> **To do**
Without the pictures, copy all the entries below exactly.
---------- Records for the exercise
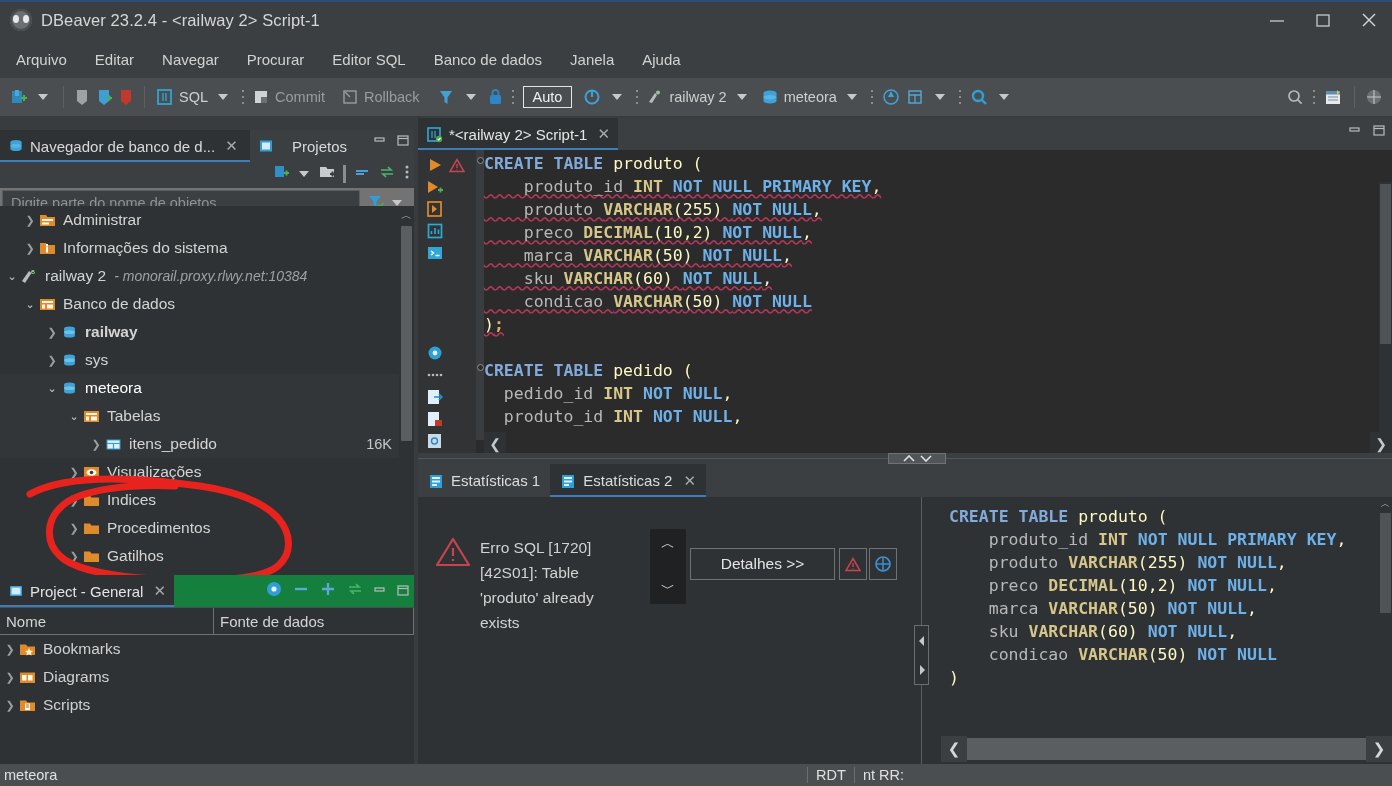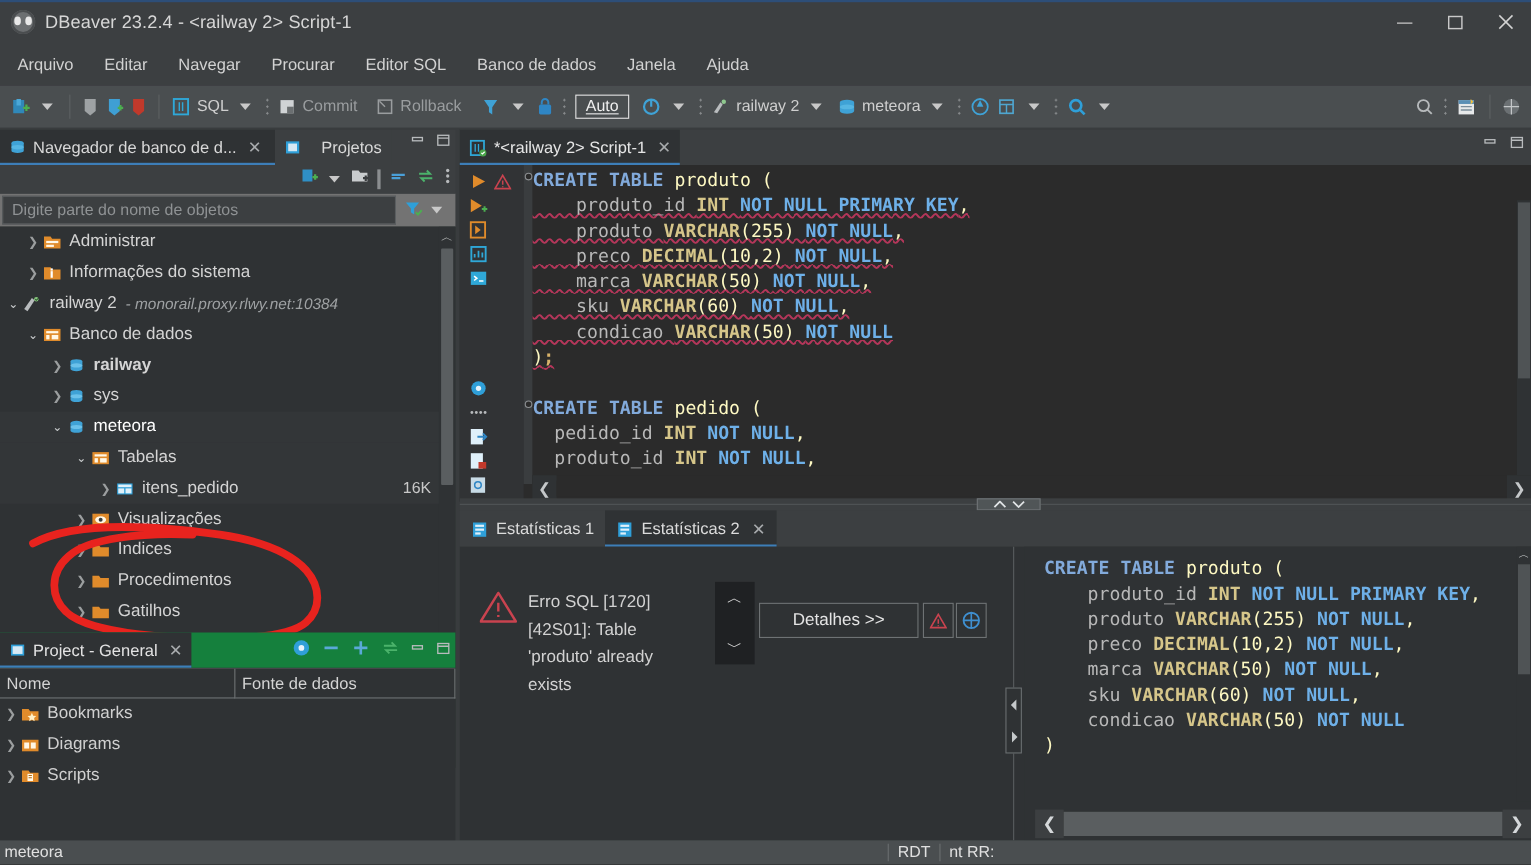--- a/index.html
+++ b/index.html
@@ -50,27 +50,27 @@
   .tb-dots { width:4px; height:18px; flex:none; margin:0 5px;
     background-image:radial-gradient(circle, #8a8d8f 1px, transparent 1px);
     background-size:4px 6px; background-repeat:repeat-y; }
   .tb-item { display:flex; align-items:center; height:30px; padding:0 2px; flex:none; }
   .tb-label { font-size:14.5px; color:#cfcfcf; margin-left:5px; white-space:nowrap; }
   .tb-label.dim { color:#9a9d9f; }
   .caret { width:0; height:0; border-left:5px solid transparent; border-right:5px solid transparent;
     border-top:6px solid #c8c8c8; margin:0 8px; flex:none; }
   .auto-box {
     border:1.6px solid #e4e4e4; padding:2px 9px; margin-left:3px;
-    font-size:14.5px; color:#f0f0f0; text-decoration:underline; text-underline-offset:2px;
+    font-size:14.5px; color:#f0f0f0; text-underline-offset:2px;
   }
   .tb-right { position:absolute; right:6px; top:0; height:38px; display:flex; align-items:center; }
 
   
   .left-col { position:absolute; left:0; top:118px; width:414px; height:580px; }
-  .tabstrip { height:32px; display:flex; align-items:flex-start; background:#3c3f41; position:relative; }
+  .tabstrip { height:32px; display:flex; align-items:flex-start; background:#3c3f41; position:relative;margin-top:12px; }
   .ptab {
     height:32px; display:flex; align-items:center; gap:6px; padding:0 9px 0 8px;
     font-size:15px; color:#d9d9d9; background:#2f3234; position:relative;
   }
   .ptab.active { background:#2f3234; }
   .ptab.active::after { content:""; position:absolute; left:0; bottom:0; width:100%; height:2px; background:#3d7eb8; }
   .ptab.inactive { background:#3c3f41; color:#d9d9d9;gap:18px; }
   .tab-close { font-size:15px; color:#a8abad; margin-left:4px; }
   .panel-minmax { position:absolute; right:4px; top:2px; display:flex; gap:9px; align-items:center; }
--------------------
> **Solved exercise**
--- a/index.html
+++ b/index.html
@@ -50,27 +50,27 @@
   .tb-dots { width:4px; height:18px; flex:none; margin:0 5px;
     background-image:radial-gradient(circle, #8a8d8f 1px, transparent 1px);
     background-size:4px 6px; background-repeat:repeat-y; }
   .tb-item { display:flex; align-items:center; height:30px; padding:0 2px; flex:none; }
   .tb-label { font-size:14.5px; color:#cfcfcf; margin-left:5px; white-space:nowrap; }
   .tb-label.dim { color:#9a9d9f; }
   .caret { width:0; height:0; border-left:5px solid transparent; border-right:5px solid transparent;
     border-top:6px solid #c8c8c8; margin:0 8px; flex:none; }
   .auto-box {
     border:1.6px solid #e4e4e4; padding:2px 9px; margin-left:3px;
-    font-size:14.5px; color:#f0f0f0; text-decoration:underline; text-underline-offset:2px;
+    font-size:14.5px; color:#f0f0f0; text-underline-offset:2px;
   }
   .tb-right { position:absolute; right:6px; top:0; height:38px; display:flex; align-items:center; }
 
   
   .left-col { position:absolute; left:0; top:118px; width:414px; height:580px; }
-  .tabstrip { height:32px; display:flex; align-items:flex-start; background:#3c3f41; position:relative; }
+  .tabstrip { height:32px; display:flex; align-items:flex-start; background:#3c3f41; position:relative;margin-top:12px; }
   .ptab {
     height:32px; display:flex; align-items:center; gap:6px; padding:0 9px 0 8px;
     font-size:15px; color:#d9d9d9; background:#2f3234; position:relative;
   }
   .ptab.active { background:#2f3234; }
   .ptab.active::after { content:""; position:absolute; left:0; bottom:0; width:100%; height:2px; background:#3d7eb8; }
   .ptab.inactive { background:#3c3f41; color:#d9d9d9;gap:18px; }
   .tab-close { font-size:15px; color:#a8abad; margin-left:4px; }
   .panel-minmax { position:absolute; right:4px; top:2px; display:flex; gap:9px; align-items:center; }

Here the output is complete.